Raramente capita di assistere ad una idea di regia forte al punto che, pur traslando l’azione descritta nel libretto in uno tempo-spazio a lui estraneo, riesca nell’intento di mantenere saldo e coerente il senso dell’opera nel suo insieme.
Per questo Attila, in scena fino all’8 gennaio 2019, che inaugura la nuova stagione scaligera, la sorpresa è stata indiscutibilmente piacevole, soprattutto grazie ad una macchina che ha lavorato nella sua interezza a livelli davvero altissimi.
Il libretto – ispirato dalla tragedia Attila, König der Hunnen, del 1809 di Zacharias Werner – ha visto una prima stesura ad opera di Temistocle Solera, e una revisione successiva di Francesco Maria Piave, che interviene pesantemente sui primi due atti e scrive per intero il terzo.
Giuseppe Verdi compone lo spartito (la sua nona opera) tra il 1845 e il 1846, anno della prima alla Fenice di Venezia, in pieno clima risorgimentale: il soggetto alto medioevale diventò un simbolo del nazionalismo italiano, tanto da essere ricordato quasi più per il suo valore “storico-sociale” che per il suo effettivo pregio artistico.
In questo senso, quindi, l’operazione di Riccardo Chailly e Davide Livermore è in un certo senso doppiamente interessante, perché consente una riscoperta e una attualizzazione dell’opera, che mantiene il suo nocciolo inopinatamente romantico, pur spogliandosi della retorica inevitabile dell’epoca, vestendo i panni di un tempo più recente, anche se non bene precisato, ma che ci è sembrato di riconoscere nella Germania nazista.
Una Germania nazista che somiglia però più ad una astrazione per citazione, che ad un riferimento esplicito, seppur inequivocabile: in questo ci ha ricordato vagamente la meravigliosa poesia della Tomania inventata da Charlie Chaplin nel Grande Dittatore, dove l’orrore diventa una nota di sottofondo delicata, ma presente come un basso continuo.
Non mancano comunque le ellissi temporali, che riportano – bisogna dirlo, in modo del tutto non forzato – al tempo narrativo ideato da Verdi, in particolare con l’apparizione del papa e del suo seguito. Questa similitudine appare non forzosa, grazie ad un ingegno particolare adottato nelle sontuose scene del gruppo Giò Forma, e dai memorabili costumi di Gianluca Falaschi.

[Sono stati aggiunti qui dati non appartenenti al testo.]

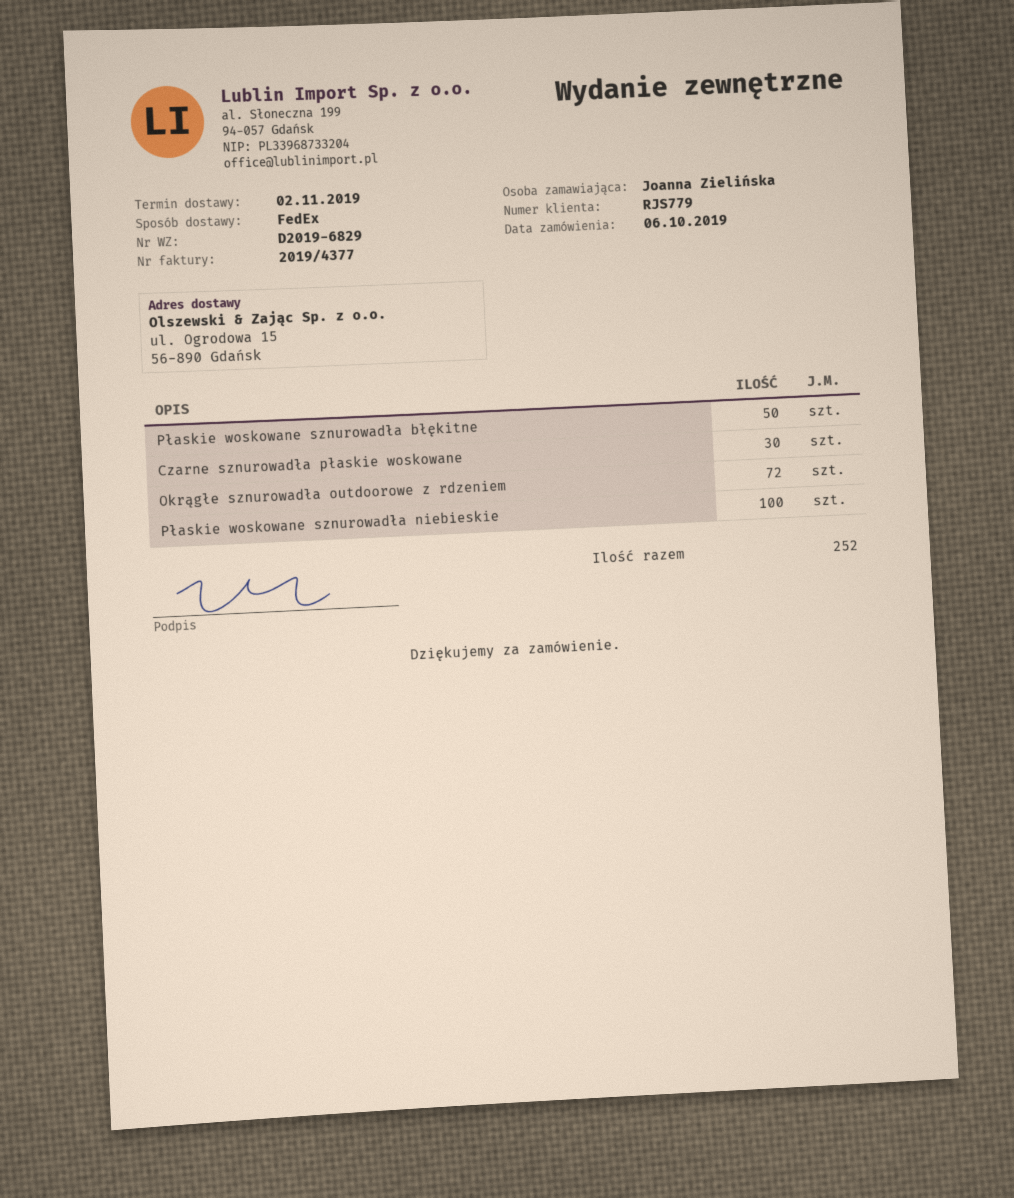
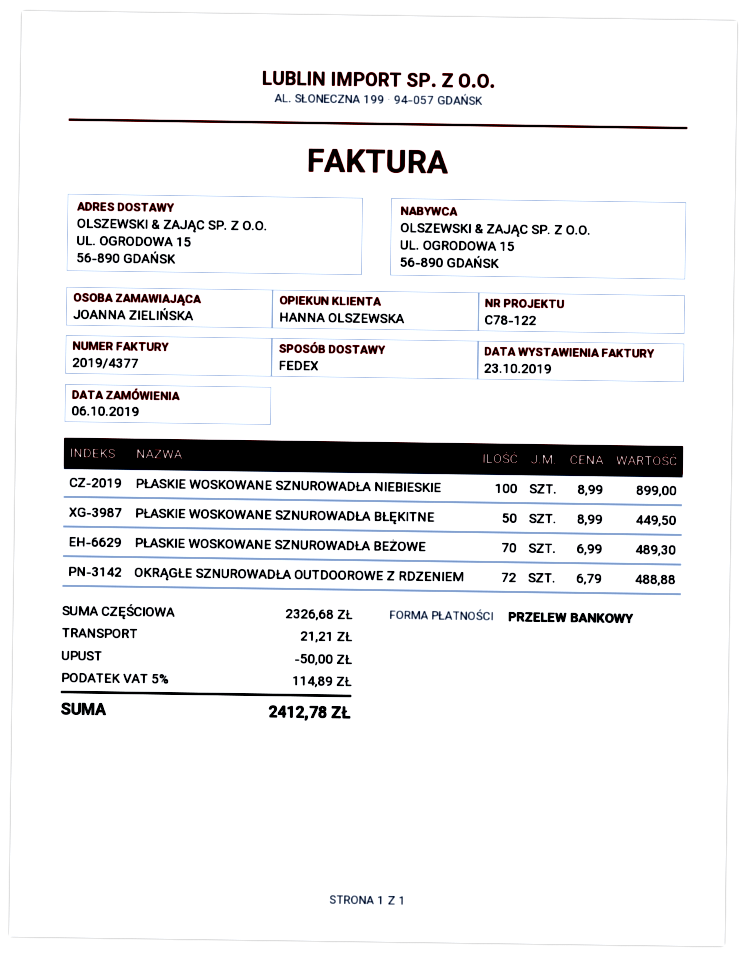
Czarne sznurowadła płaskie woskowane: 30 -> none
PŁASKIE WOSKOWANE SZNUROWADŁA BEŻOWE: none -> 70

Non da meno, la bacchetta di Chailly, fa da collante a questo insieme monumentale: precisa, eppure epica, ma allo stesso tempo delicata e sensibile, la sua concertazione si conferma come una delle più interessanti sulla scena contemporanea, dimostrando ancora una volta una sensibilità rara e un’attenzione verso il maestro di Roncole dalla prima (meraviglioso il preludio) all’ultima nota.
Sul cast ha brillato in particolare Ildar Abdrazakov, che si conferma un interprete di primissimo livello: dotato di una tecnica impeccabile e di grande attitudine drammatica, con un timbro pulito, potente, memorabile.
Bravi comunque tutti i co-protagonisti, a partire da Saioa Hernández, forse un po’ troppo concentrata sulla potenza e un po’ meno sull’espressione, ma comunque assolutamente all’altezza, così come Fabio Sartori, nel ruolo di Foresto.
Grande successo di pubblico in un teatro gremito e scrosci di applausi convinti a fine recita e a scena aperta, in particolare per Abdrazakov e Chaily.
Insomma, nel complesso questa produzione vale bene la pena di essere vista, anche da chi, per gusto personale, non ama i riadattamenti e le regie contemporanee.
La recensione si riferisce alla recita di venerdì 21 dicembre.